Денег на желтое хватило, и теперь по улыбке Кузьмича сразу вычисляли «свои». За своего он был и у цыган, и у каких-то кавказцев, сразу пытавшихся заговорить с ним по-своему. Кузьмич хмуро такие разговоры сразу прекращал и молвил сурово:
— По-русски говори!
— Ай, маладец! Правильно! Язык знать надо! — тут же кричали чернявые «свои» с полным ртом «рыжевья». — Где зубы ставил? Э?
— Чукотка.
— Ай, маладец! Земляк! — и даже накидывали «земляку» чуть сверху. «На машину» — смеялись.
А что с машиной? Купил еще по открытке, заработав за долгие полярные ночи. Шестерка была тогда лучшей. Да она и сейчас среди тех, что с ручной коробкой передач — не худшая. И надежность опять же. Все, что могло поломаться, ломалось в первый год эксплуатации, пока была гарантия. А потом уж Кузьмич и сам мог, где приварить, а где и просто на проволоку посадить. Машина ходит, кресла не дырявые, пороги не проржавели. Чего еще надо?
— Говори точнее, куда везти. Я так не умею — на любой.
— Ну, давай тогда… Давай на самый дальний, что ли. Вот отсюда, какой самый дальний — туда и давай, — широко улыбался пассажир.
Обкуренный, что ли? Или еще что… А хотя — какая разница? Слева под сиденьем у Кузьмича лежала большая отвертка. А под левой ногой — монтировка. Он давно никого не боялся и опасался только за машину. Купить новую даже на свою не саму маленькую пенсию он бы уже просто не смог. А залезать в кредиты не считал возможным при своем возрасте.
На дальний? Это значит, на Савеловский, если ехать правой стороной. Раз о цене не спрашивает, значит, заплатит, сколько скажешь. Ну, поехали тогда.
— А что такой хмурый? — скалился пассажир.
— Чего?
— Ну, недовольный вы какой-то. Случилось у вас что? Или просто так?
— Просто так, — процедил Кузьмич.
— Или здоровье? — не унимался пассажир. — Почки и печень? Или спина? Угадал? Спина, да? Это от вождения.
— От старости это, — буркнул недовольно.
— Да какая же старость в шестьдесят? В шестьдесят только жизнь начинается! Свобода, воля и покой. И никаких обязанностей.

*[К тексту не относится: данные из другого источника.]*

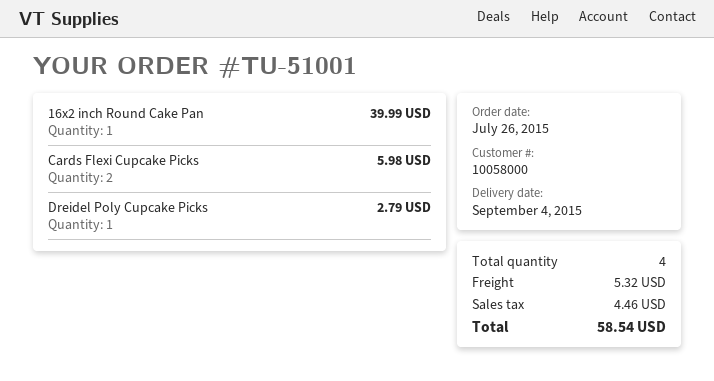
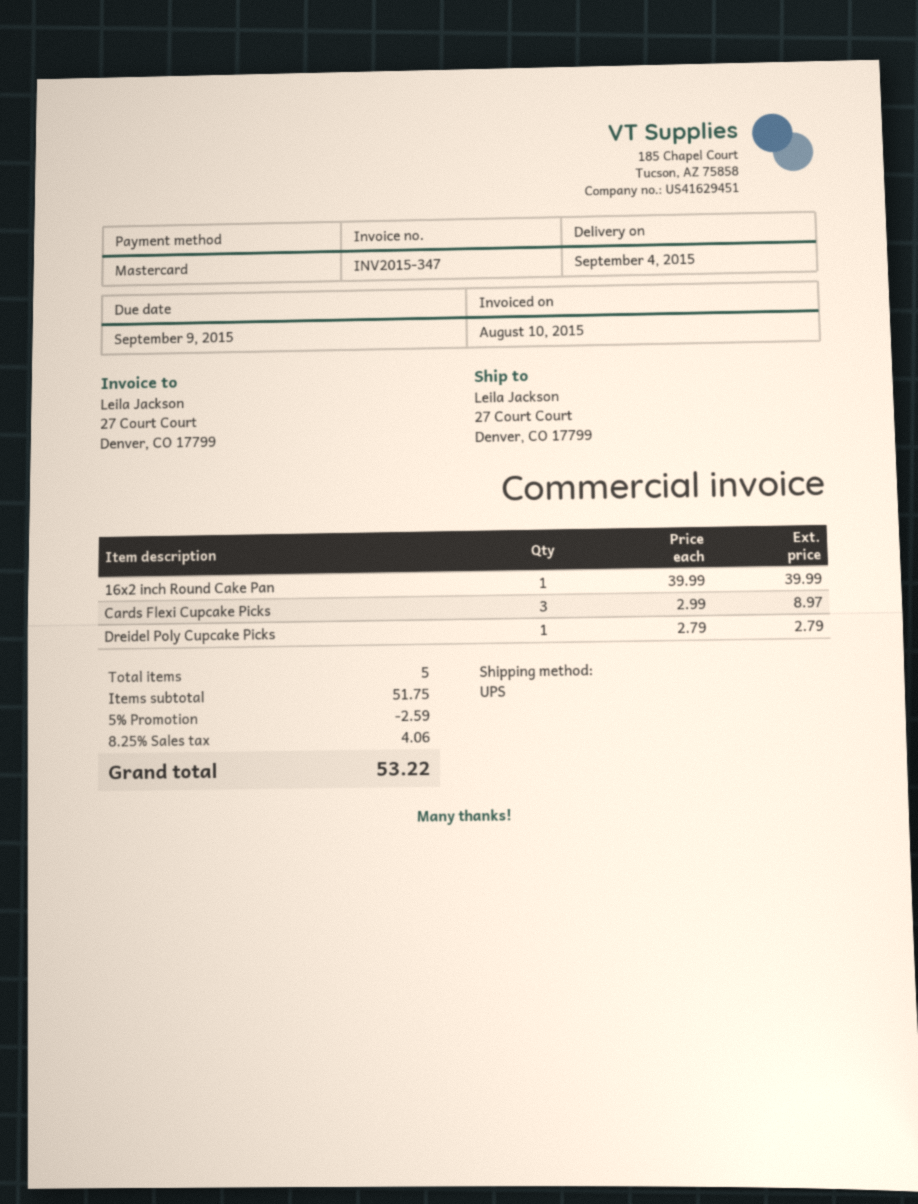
Cards Flexi Cupcake Picks: 2 for 5.98 -> 3 for 8.97
total quantity: 4 -> 5
discount: none -> 5% = 2.59
shipping: 5.32 -> none
tax: 4.46 -> 4.06
total: 58.54 -> 53.22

— Шестьдесят пять! — выпрямился гордо Кузьмич.
Все-таки еще нормально выглядит, раз меньше дают. Да и сам не забывает рекомендаций врача, соблюдает режим и порядок, бреется регулярно и в парикмахерскую — раз в месяц, как по расписанию. Хотя, да — глянул он в зеркальце — седина не молодит.
— Шестьдесят пять! — уважительно присвистнул молодой. — Хотел бы я вот так, как вы, в шестьдесят пять-то!
— Все еще будет. И шестьдесят пять — будет.
— Правда? — обрадовался чему-то пассажир и даже засмеялся от радости.
Когда смеются от радости — это совсем другое дело, чем когда от щекотки или просто из вежливости, чтобы начальству потрафить, старый анекдот вдруг вспомнившему.
Нет, все же надо его побыстрее довезти. Нефиг кататься по городу. Вон, поговорить хочет, а Кузьмичу сейчас как-то больше тишина милее. А если побыстрее, то вот сюда… Потом по-во-рот, а тут чуть подрезать под истеричный гудок блестящей свежим лаком «дамской» машинки, свернуть во двор и выехать к арке.